I am still dealing on giving my deeds to a charity in Alabama working  with mental illness but probably just will it to them and use rental monies to donate until then.


----------



## Avislo (Jan 5, 2018)

The rule is a floating one, some say every 6 months, most, I do not believe have any specific rule that is consistently enforced.


----------



## markb53 (Jan 6, 2018)

sunbird6 said:


> I have not received any calls inviting me to attend an "owners update." However, while staying at the Wyndham resort I own, I have been invited by the concierges to attend an update. I own multiple weeks and use them to escape the winters of the midwest. I have plenty of time on my hands and will attend just for the $100.00 debit card. I have been told I can attend an "owners update" every 14 days. I am planning on scheduling another one as soon as my 14 days pass and again 14 days later. The 14 day rule eliminates many from re-attending during the same visit. However, I don't understand why they have a 14 day rule. They know after my first "update" that I am not going to buy any more. I got tricked into buying my 4th week many years ago. If they don't want me to attend they could just tighten the rules, to once a year or 6 months. If they will let me, I will go to one every two weeks and take my $100.00.



I did three updates in 7 Days once. I don’t think there is a hard fast rule about update frequency


----------



## Nomad34 (Jan 6, 2018)

Nomad34 said:


> I had a call Tuesday and scheduled a trip to starisland for my birthday in February for $199 with $199 return in Amx card because I couldn't find any openings and didn't want to use my points yet. Wednesday morning I checked my email and the reservation was for Lake Buena Vista for April 29-May 2. I called to sales to cancel but left voice message. Then I called the other number given to request cancelation and was told it was done. Call returned by sales person and she said I had done the correct thing. Called back about cancelation and told them I wanted a credit to my card and was told I had to speak to another person if I was canceling the package. Talked to him and told credit would be done in about 3 days. Called Barclay to tell them I would be looking for the credit which was pending. Today it is on my charge and if it isn't removed tomorrow, they will have another call.

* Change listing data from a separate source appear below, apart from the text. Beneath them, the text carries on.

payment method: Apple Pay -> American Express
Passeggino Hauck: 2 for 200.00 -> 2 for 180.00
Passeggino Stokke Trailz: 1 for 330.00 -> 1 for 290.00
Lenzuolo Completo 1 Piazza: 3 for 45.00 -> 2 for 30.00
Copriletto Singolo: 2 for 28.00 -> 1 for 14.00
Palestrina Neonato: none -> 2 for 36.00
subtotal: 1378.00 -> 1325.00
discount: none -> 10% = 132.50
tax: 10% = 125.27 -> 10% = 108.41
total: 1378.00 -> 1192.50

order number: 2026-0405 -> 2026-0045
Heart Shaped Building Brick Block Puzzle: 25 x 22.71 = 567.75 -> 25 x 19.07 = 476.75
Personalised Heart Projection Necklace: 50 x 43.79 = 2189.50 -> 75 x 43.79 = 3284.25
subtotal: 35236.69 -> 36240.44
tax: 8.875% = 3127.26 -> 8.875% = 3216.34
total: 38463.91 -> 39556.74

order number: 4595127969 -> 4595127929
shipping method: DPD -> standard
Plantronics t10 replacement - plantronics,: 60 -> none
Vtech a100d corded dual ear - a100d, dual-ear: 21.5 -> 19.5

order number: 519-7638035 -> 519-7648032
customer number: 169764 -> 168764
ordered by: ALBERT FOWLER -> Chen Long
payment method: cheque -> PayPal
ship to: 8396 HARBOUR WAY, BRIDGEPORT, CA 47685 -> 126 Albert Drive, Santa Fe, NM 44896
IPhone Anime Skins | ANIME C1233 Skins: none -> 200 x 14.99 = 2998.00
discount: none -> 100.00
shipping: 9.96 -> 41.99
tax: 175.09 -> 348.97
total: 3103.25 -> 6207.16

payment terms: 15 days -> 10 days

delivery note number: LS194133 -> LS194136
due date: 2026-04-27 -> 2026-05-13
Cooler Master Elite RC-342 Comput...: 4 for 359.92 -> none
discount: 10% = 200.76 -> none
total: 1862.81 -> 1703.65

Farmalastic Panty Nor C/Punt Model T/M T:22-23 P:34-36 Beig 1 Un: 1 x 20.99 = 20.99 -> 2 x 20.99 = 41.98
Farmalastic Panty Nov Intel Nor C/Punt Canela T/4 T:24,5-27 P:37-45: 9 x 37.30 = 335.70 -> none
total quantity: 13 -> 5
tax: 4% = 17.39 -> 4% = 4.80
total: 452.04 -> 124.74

The sales girl called back saying things were mixed up as she booked starisland but again an email came with the February date but still Lake Buena Vista. I believe they know I'm not going to buy so they put me in a place that doesn't reimburse the $199. Tricky dealing.
> I am still dealing on giving my deeds to a charity in Alabama working  with mental illness but probably just will it to them and use rental monies to donate until then.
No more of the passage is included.